### Work item
Return the listing below exactly, with the pictures dropped.

### Extracted records
──────
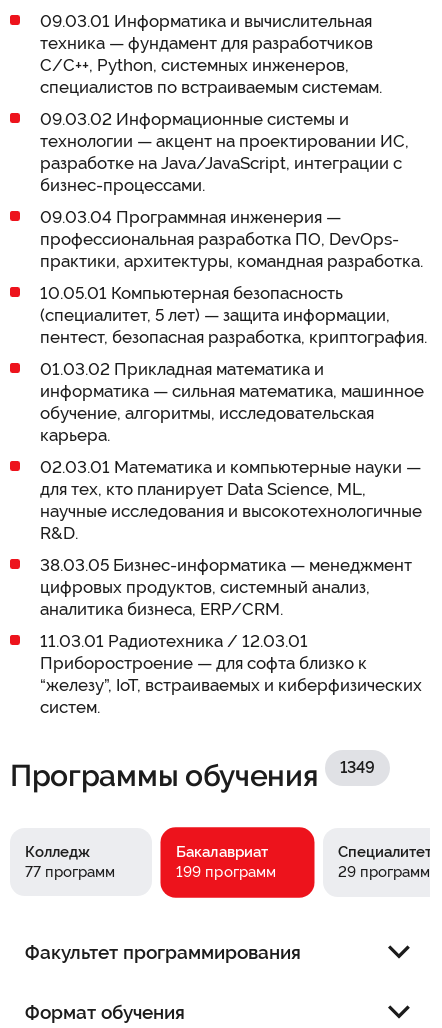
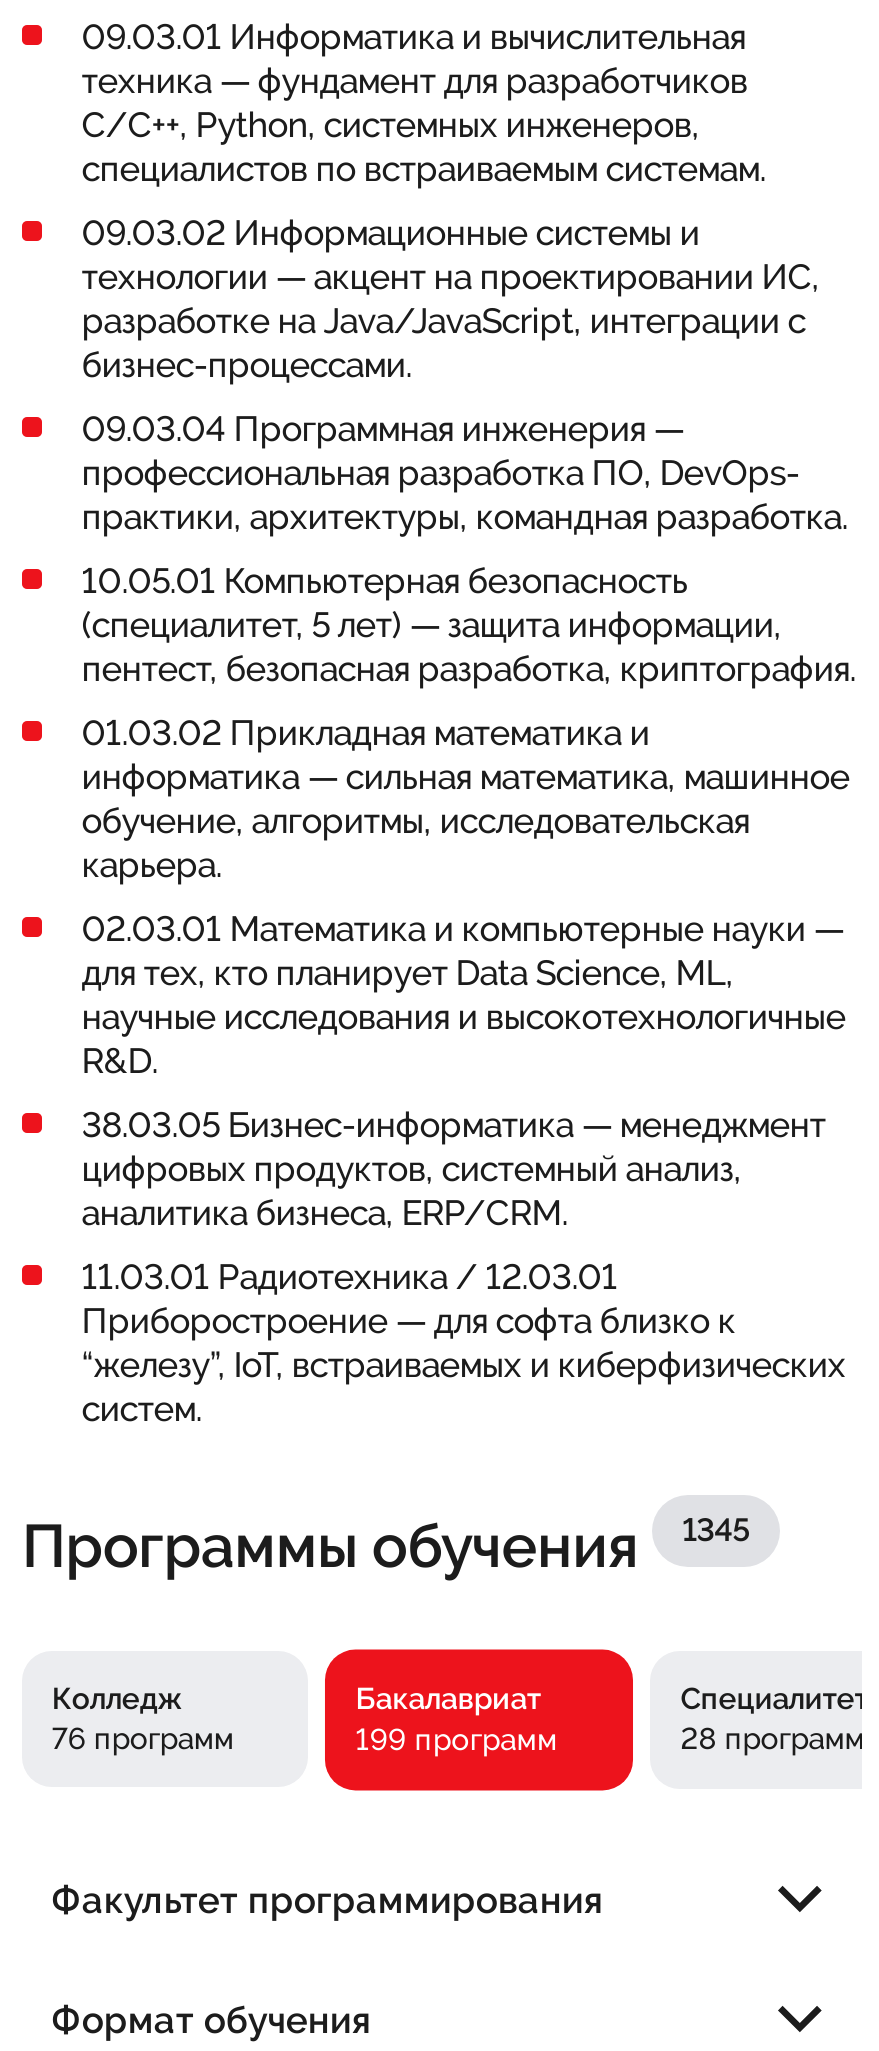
- Программы обучения 1349
+ Программы обучения 1345

- 77 программ
+ 76 программ

- 29 программ
+ 28 программ
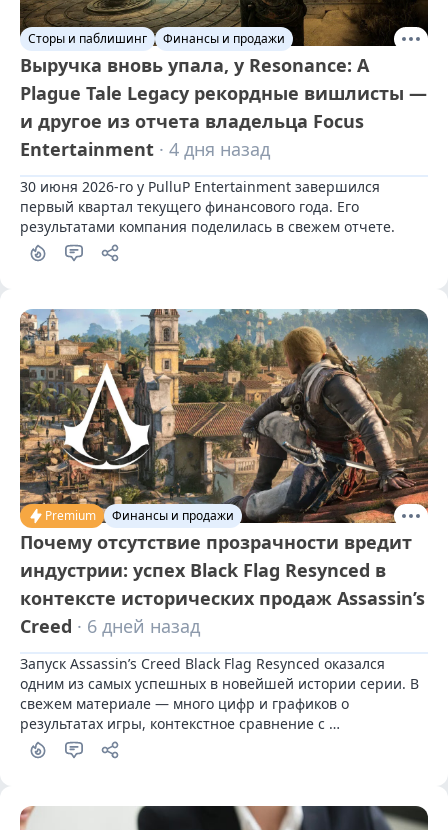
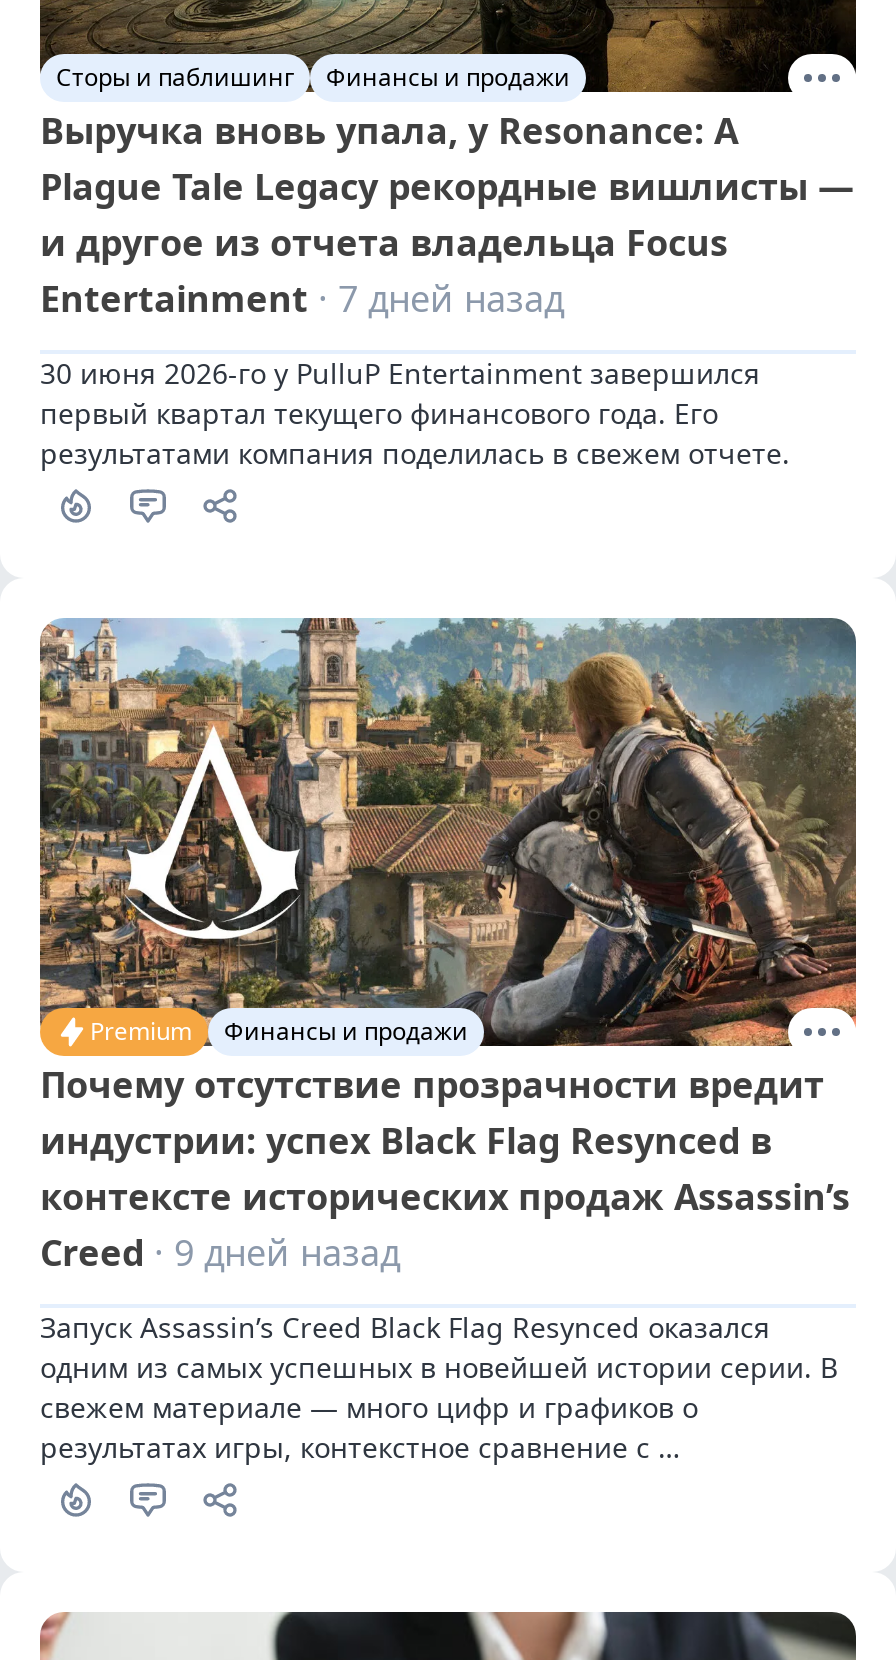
- Entertainment · 4 дня назад
+ Entertainment · 7 дней назад

- Creed · 6 дней назад
+ Creed · 9 дней назад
──────
### Response to this task
- Программы обучения 1349
+ Программы обучения 1345

- 77 программ
+ 76 программ

- 29 программ
+ 28 программ
- Entertainment · 4 дня назад
+ Entertainment · 7 дней назад

- Creed · 6 дней назад
+ Creed · 9 дней назад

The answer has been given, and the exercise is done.